Driven by the single that preceded the album’s release, Townshend’s shining moment, “I Can See For Miles” (which became The Who’s calling card in the United States and one of the most perfect songs ever issued), the new album was to be a tougher, more experimentally-oriented and far greater textured band than had been heard to date. So when it was released in December, after the band’s triumphant U.S. tour (which, of course, saw them open the eyes of the “love crowd” at the Monterey Pop Festival), once again, heads were turned. The cover was a ingenious spoof of real-life products – Heinz beans, Odorono deodorant, etc. – and the songs, along with the specifically-written-for-the-album ads were equal to the task. Once the needle drops, you feel like you’re listening to a British pirate radio station – in this case, Radio London (if you don’t know what “pirate radio” is/was, please look it up – it’s a fascinating story) and the band was able to use the station’s own jingles to truly bring the concept to fruition.
Kicking (and I do mean kicking) in with John “Speedy” Keen’s psychedelically staggering “Armenia City In The Sky” (the only original song to ever appear on a Who album not written by the band – this doesn’t count for cover songs and, personally speaking, this may, indeed be my all-time favorite Who track), you immediately know that this isn’t so much of an album as it is an aural AND sensory experience. Backwards guitar loops, thundering bass and sweetly double-tracked vocals of Daltrey and Townshend propel this album forward into the hilariously corny “Heinz Baked Beans” ad and then to the beautiful acoustic rendition of “Mary Anne With The Shaky Hands” (two other “band” versions had been recorded, one of which made it on to the B-side of “I Can See For Miles” in the U.S.). The next ad, “Odonoro” is, for all intents and purposes, a fully-realized Townshend track, which Pete sings; “Tattoo” is a humorous generation gap question and “Our Love Was, Is” is one of the prettiest things The Who ever committed to vinyl; another Townshend showcase. A quick succession of commercials, including the now-legendary “hold your group together with Roto Sound Strings” and “I Can See For Miles” closes side one.
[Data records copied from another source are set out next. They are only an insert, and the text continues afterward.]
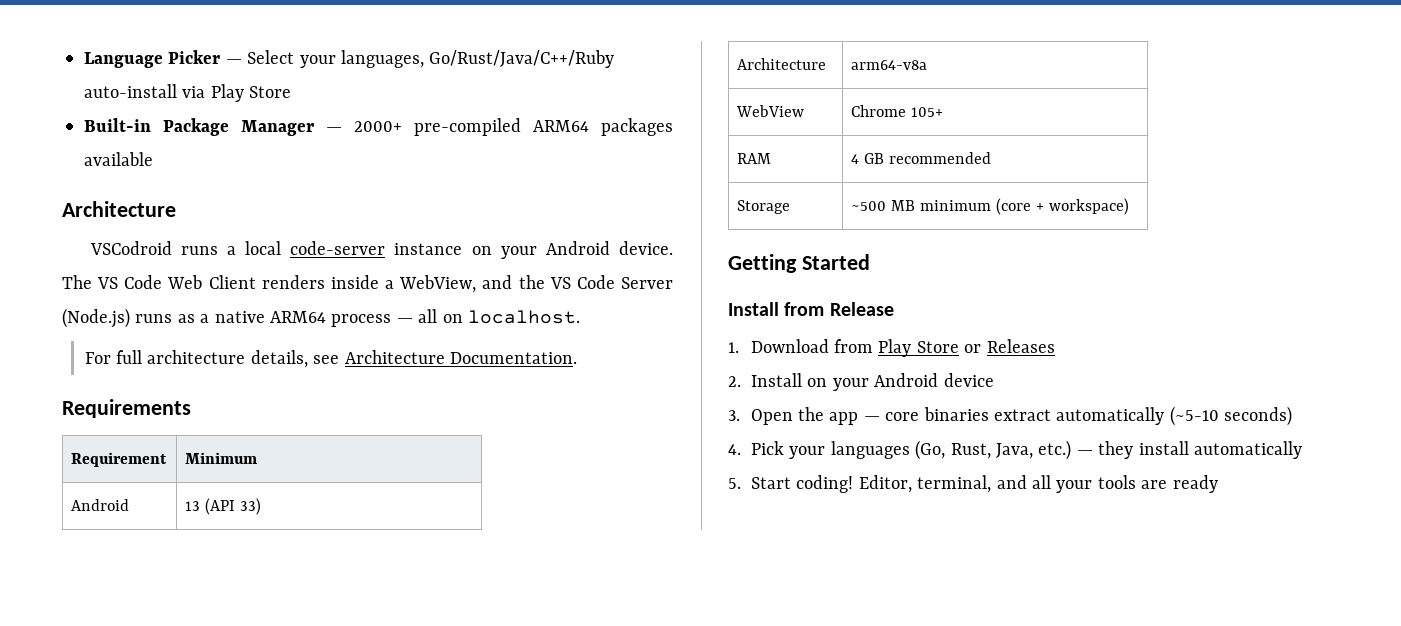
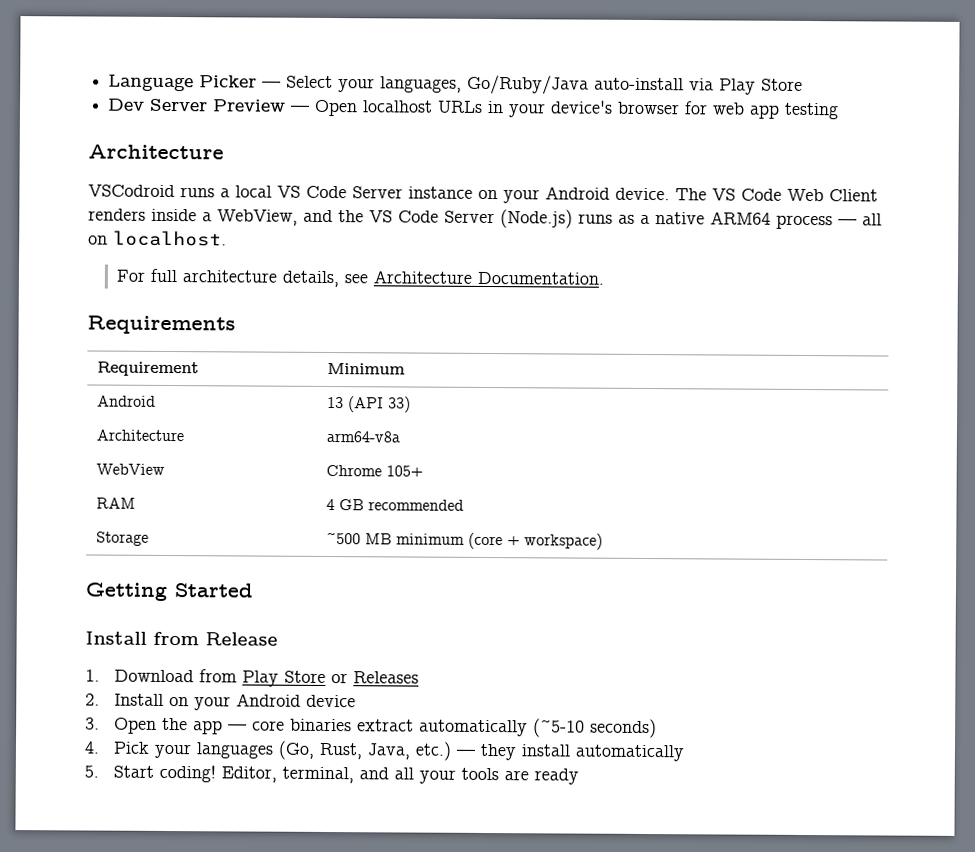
- Language Picker — Select your languages, Go/Rust/Java/C++/Ruby auto-install via Play Store
+ Language Picker — Select your languages, Go/Ruby/Java auto-install via Play Store
- Built-in Package Manager — 2000+ pre-compiled ARM64 packages available
+ Dev Server Preview — Open localhost URLs in your device's browser for web app testing
- VSCodroid runs a local code-server instance on your Android device.
+ VSCodroid runs a local VS Code Server instance on your Android device.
As Townshend once said, “the concept really doesn’t hold up once you have to turn the record over”, so there are only two commercials on the second side. The “Charles Atlas” body building ad is another laugher which segues into “I Can’t Reach You” and then into “Medac” (or “Spotted Henry” as the American Decca label release reads). “Relax”, powered by an organ riff, is one of the heaviest and rocking-est numbers, followed by another of Entwistle’s “character” songs, “Silas Stingy”. The elegant, jazz-infused “Sunrise”, sung by Townshend precedes the closing track, “Rael”, which is a “micro-opera”, with a definitive storyline and later parts (that weren’t heard until the 1995 CD re-issue with the bonus tracks and extra commercials that had been recorded but not used). It should be noted that “Rael” contains the musical progression that makes up the later Tommy “Underture”.).
Had The Who used a few more of the commercials (such as their ad for Jaguar cars) or some of the outtakes (like the stunning “Melancholia”), it may have made this now-legendary album even more incredible. But as it stands, Sell Out, in its original vinyl form, is a work of art. Pop art, but art. And it will hopefully forever remain a cornerstone for any kid who wants to pick a guitar. Because this album shows you how it should be done.